Selon la source, des individus se présentant comme des membres d’une organisation caritative rivalisent et n’hésitent pas à piéger les parents congolais démunis en leur promettant souvent, de scolariser leurs enfants. La source note que les familles découvrent la supercherie trop tard alors que des petits enfants sont déjà partis à des milliers de kilomètres de leur pays natal à la merci de leurs bourreaux.
Séquestrés dans des centres d’hébergements clandestins à Kinshasa, a-t-il expliqué, certains de ces petits Congolais ont pu retrouver leurs familles qui ont alerté des proches avant d’ajouter que les plus malchanceux entament un voyage sans retour atterrissant entre des mains inconnues, au Liban, en Inde, ou dans des pays européens soumis à des secondes adoptions, hors de cadre légal, d’autant plus qu’ils sortent totalement des radars et subissent le calvaire de leurs bourreaux qui en font leurs esclaves.

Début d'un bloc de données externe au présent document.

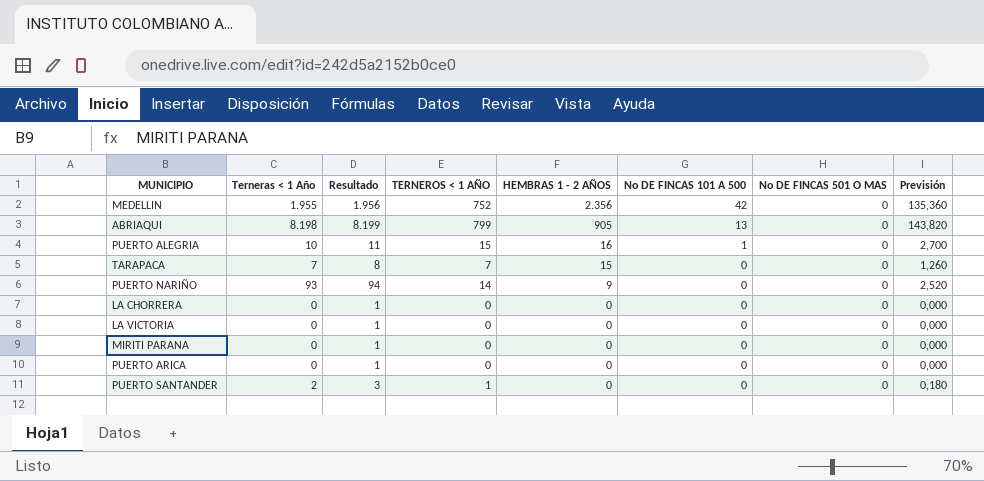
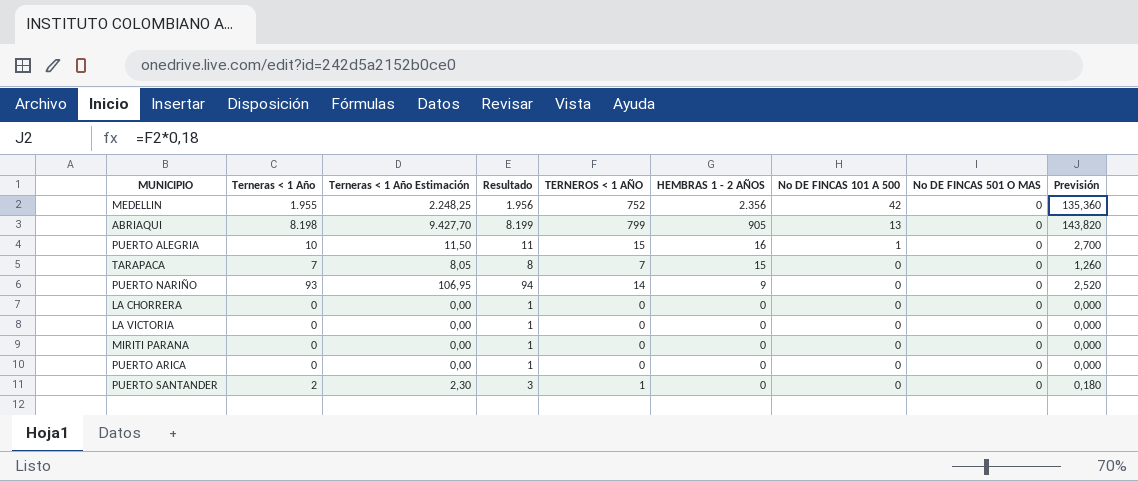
column Terneras < 1 Año Estimación | formula: none -> [Terneras < 1 Año] * 1,15

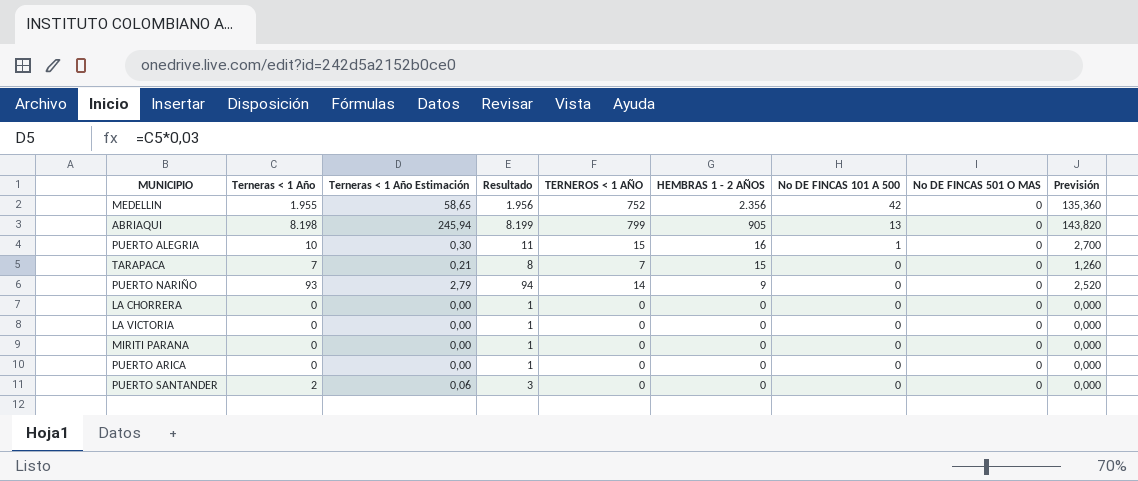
column Terneras < 1 Año Estimación | formula: [Terneras < 1 Año] * 1,15 -> [Terneras < 1 Año] * 0,03
PUERTO SANTANDER | TERNEROS < 1 AÑO: 1 -> 0
PUERTO SANTANDER | Previsión: 0,180 -> 0,000

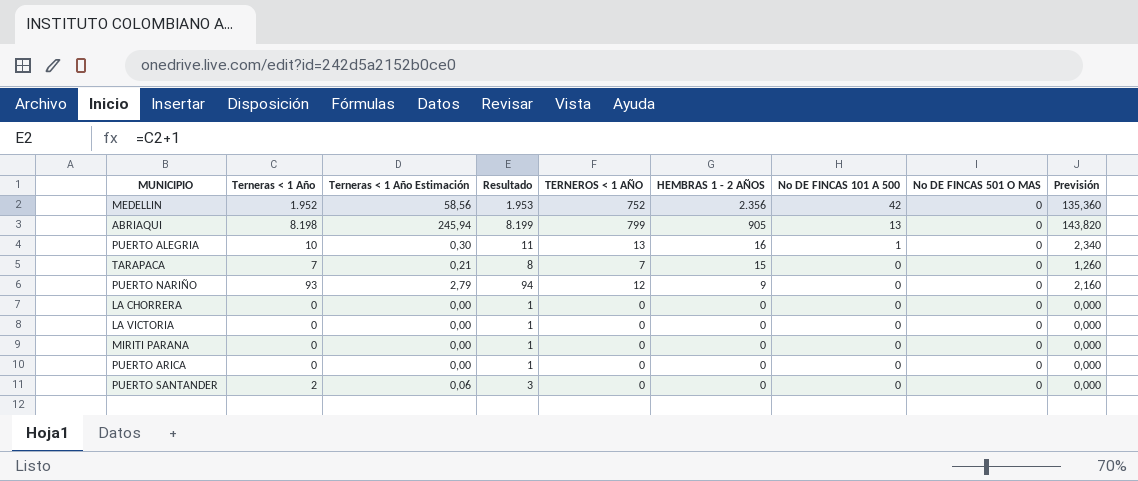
MEDELLIN | Terneras < 1 Año: 1.955 -> 1.952
MEDELLIN | Terneras < 1 Año Estimación: 58,65 -> 58,56
MEDELLIN | Resultado: 1.956 -> 1.953
PUERTO ALEGRIA | TERNEROS < 1 AÑO: 15 -> 13
PUERTO ALEGRIA | Previsión: 2,700 -> 2,340
PUERTO NARIÑO | TERNEROS < 1 AÑO: 14 -> 12
PUERTO NARIÑO | Previsión: 2,520 -> 2,160

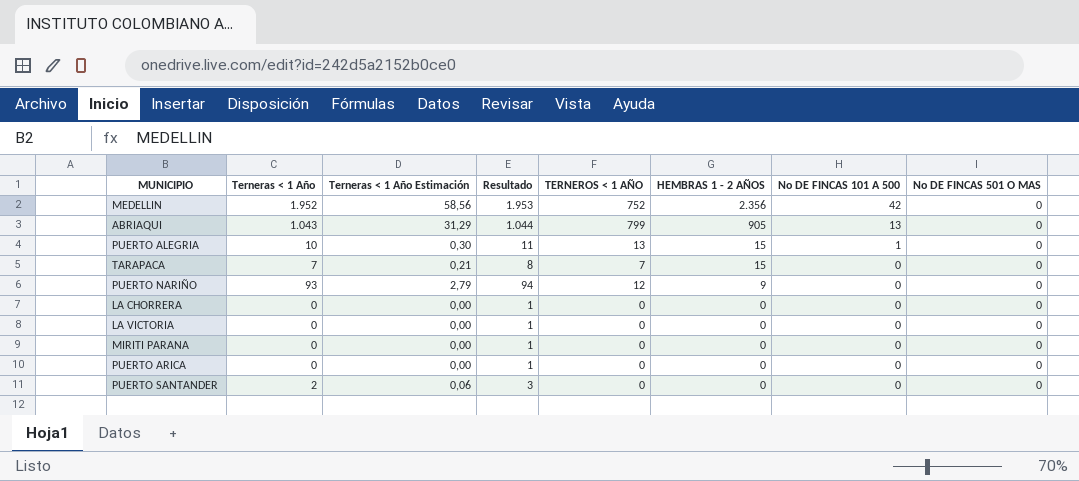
column Previsión | formula: [TERNEROS < 1 AÑO] * 0,18 -> none
ABRIAQUI | Terneras < 1 Año: 8.198 -> 1.043
ABRIAQUI | Terneras < 1 Año Estimación: 245,94 -> 31,29
ABRIAQUI | Resultado: 8.199 -> 1.044
PUERTO ALEGRIA | HEMBRAS 1 - 2 AÑOS: 16 -> 15

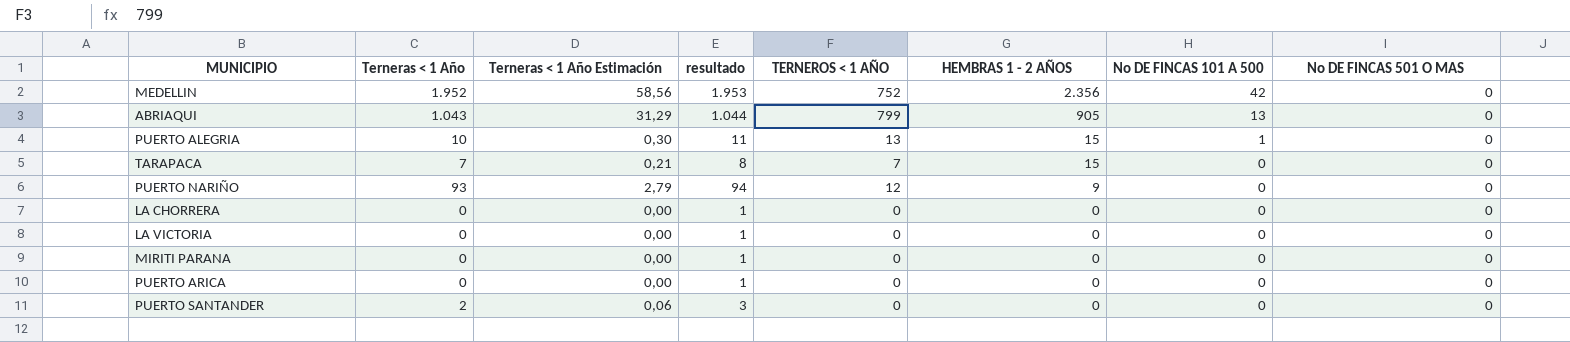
column name: Resultado -> resultado

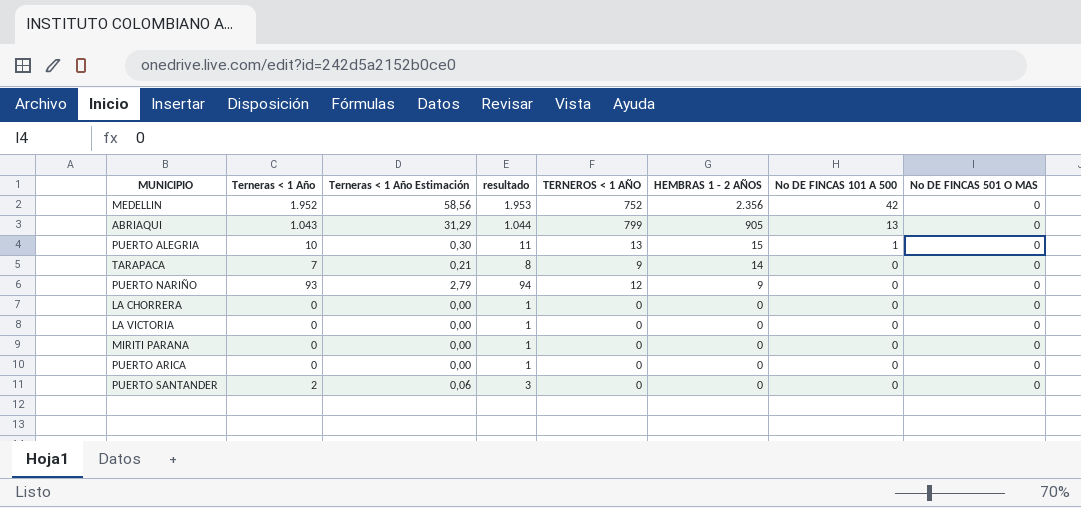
TARAPACA | TERNEROS < 1 AÑO: 7 -> 9
TARAPACA | HEMBRAS 1 - 2 AÑOS: 15 -> 14

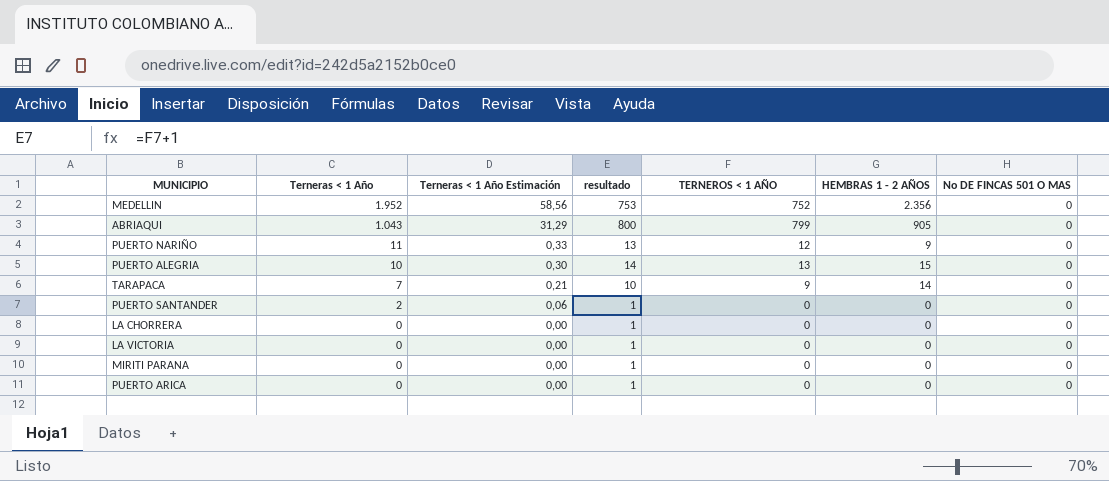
row order: HEMBRAS 1 - 2 AÑOS descending -> Terneras < 1 Año descending
column No DE FINCAS 101 A 500 | position: 7 -> none
column resultado | formula: [Terneras < 1 Año] + 1 -> [TERNEROS < 1 AÑO] + 1
PUERTO NARIÑO | Terneras < 1 Año: 93 -> 11
PUERTO NARIÑO | Terneras < 1 Año Estimación: 2,79 -> 0,33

Il a en outre rappelé que, Kinshasa a décidé de suspendre l’adoption des enfants congolais à l’étranger, jusqu’à nouvel ordre ajoutant que des mesures ont été prises pour ne pas donner des autorisations de sortie du territoire en faveur des enfants depuis septembre 2015. La seule exception, précise-t-on, a été autorisée par le ministre de la Justice en novembre 2015 pour 69 enfants en partance pour les Etats-Unis, la France, la Belgique et l’Italie.
Un chercheur congolais en droit appelle à l’encadrement de ce secteur par les pouvoirs publics
Par ailleurs, un chercheur congolais en droit, Ruffin Luko’o a appelé à l’encadrement de ce secteur par les pouvoirs publics en vue de la soumission au parlement et la mise en place, d’une nouvelle loi pour sécuriser au maximum les procédures d’adoption en RDC.

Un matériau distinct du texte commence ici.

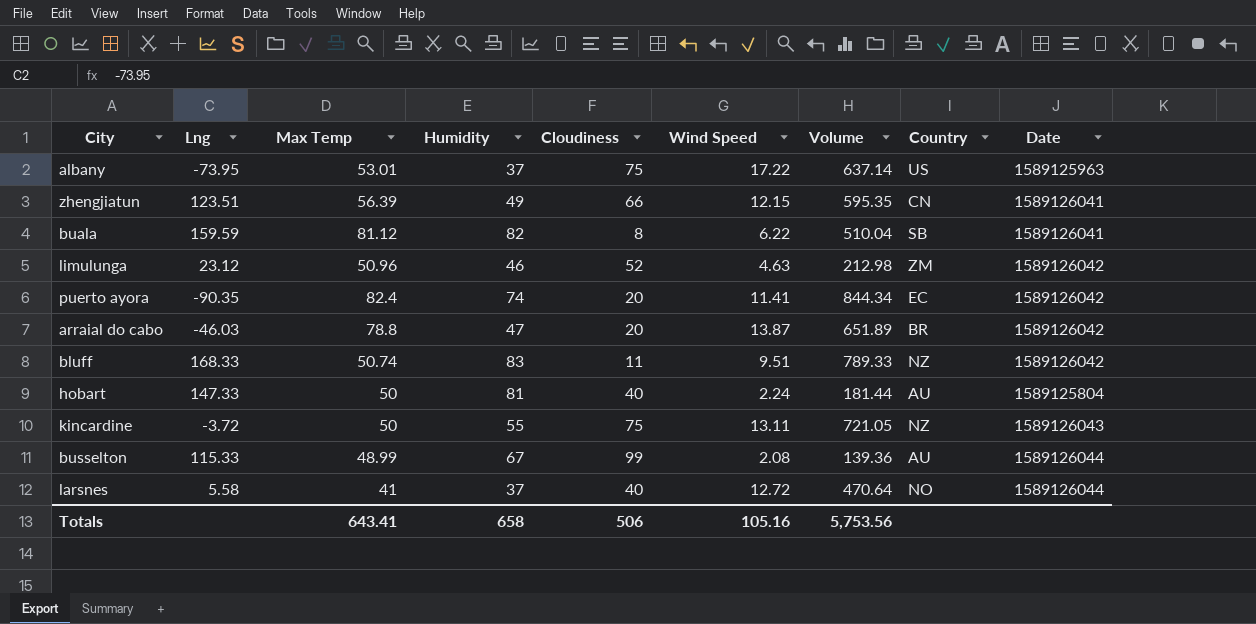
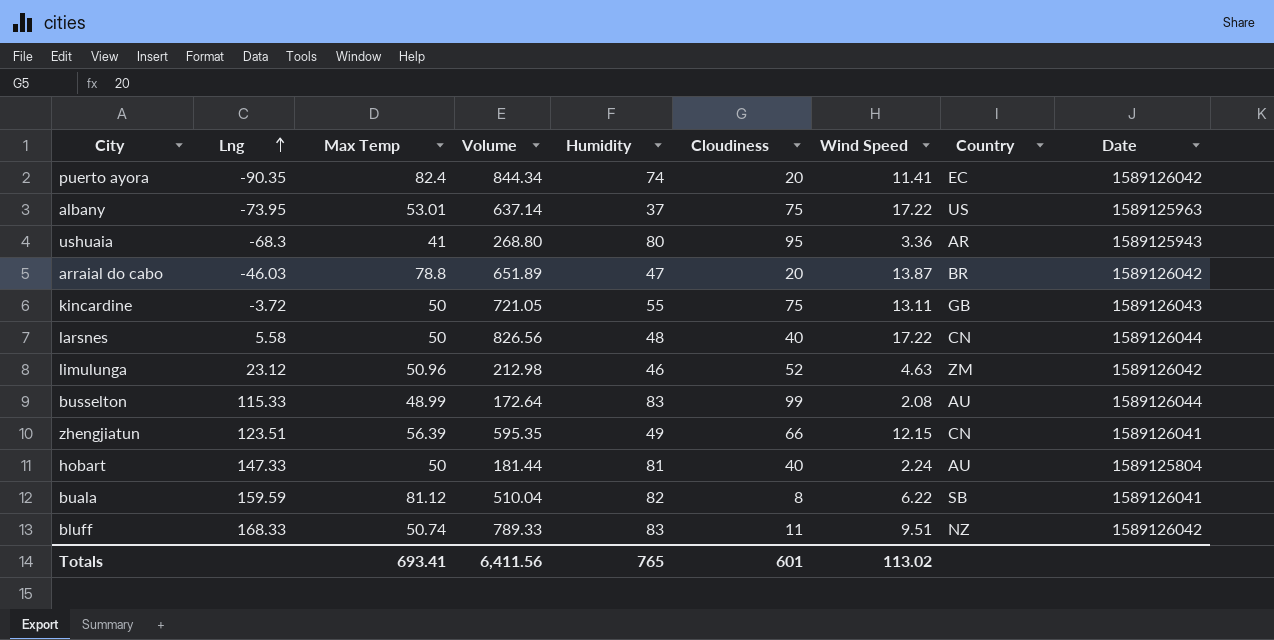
row order: none -> Lng ascending
column Volume | position: 7 -> 4
row ushuaia: none -> -68.3 | 41 | 268.80 | 80 | 95 | 3.36 | AR | 1589125943
kincardine | Country: NZ -> GB
larsnes | Max Temp: 41 -> 50
larsnes | Volume: 470.64 -> 826.56
larsnes | Humidity: 37 -> 48
larsnes | Wind Speed: 12.72 -> 17.22
larsnes | Country: NO -> CN
busselton | Volume: 139.36 -> 172.64
busselton | Humidity: 67 -> 83
Totals | Max Temp: 643.41 -> 693.41
Totals | Volume: 5,753.56 -> 6,411.56
Totals | Humidity: 658 -> 765
Totals | Cloudiness: 506 -> 601
Totals | Wind Speed: 105.16 -> 113.02

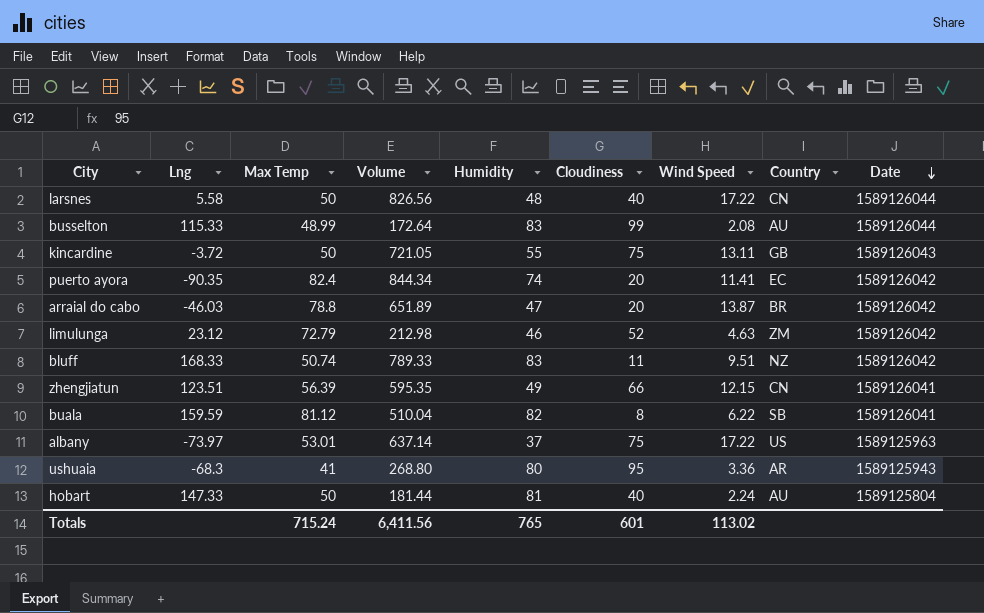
row order: Lng ascending -> Date descending
limulunga | Max Temp: 50.96 -> 72.79
albany | Lng: -73.95 -> -73.97
Totals | Max Temp: 693.41 -> 715.24

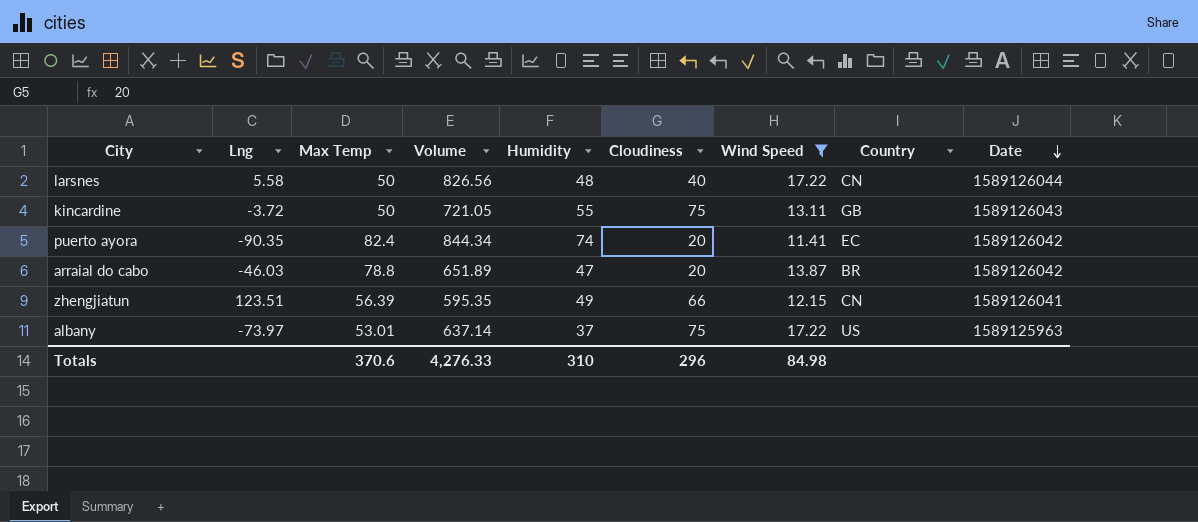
filter: none -> Wind Speed >= 11.41
Totals | Max Temp: 715.24 -> 370.6
Totals | Volume: 6,411.56 -> 4,276.33
Totals | Humidity: 765 -> 310
Totals | Cloudiness: 601 -> 296
Totals | Wind Speed: 113.02 -> 84.98

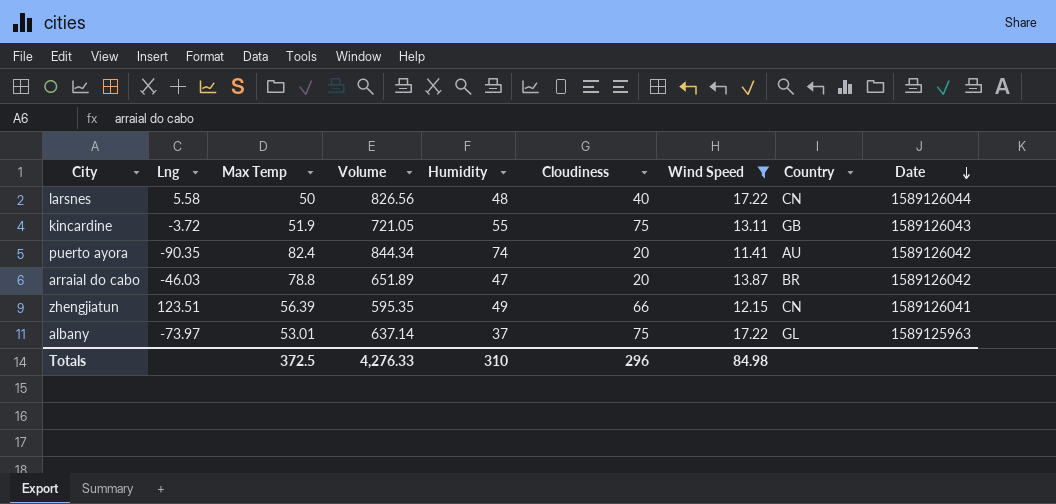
kincardine | Max Temp: 50 -> 51.9
puerto ayora | Country: EC -> AU
albany | Country: US -> GL
Totals | Max Temp: 370.6 -> 372.5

Le gouvernement doit donner, a-t-il dit, des instructions claires et nettes qui consistent à vérifier l’authenticité des jugements rendus étant donné que parmi les abus décriés, figurent des jugements qui ont été attribués à des juridictions qui les ignoraient simplement.
Les autorités congolaises ont le devoir de protéger leurs enfants qui sont parfois « revendus par internet au plus offrant », a-t-il indiqué, avant de rappeler qu’en 2014, une ressortissante belge avait passé quatre mois et demi en prison à Kinshasa à la suite d’une condamnation à six mois de prison pour avoir tenté de faire voyager illégalement la fille de six ans qu’elle avait adoptée.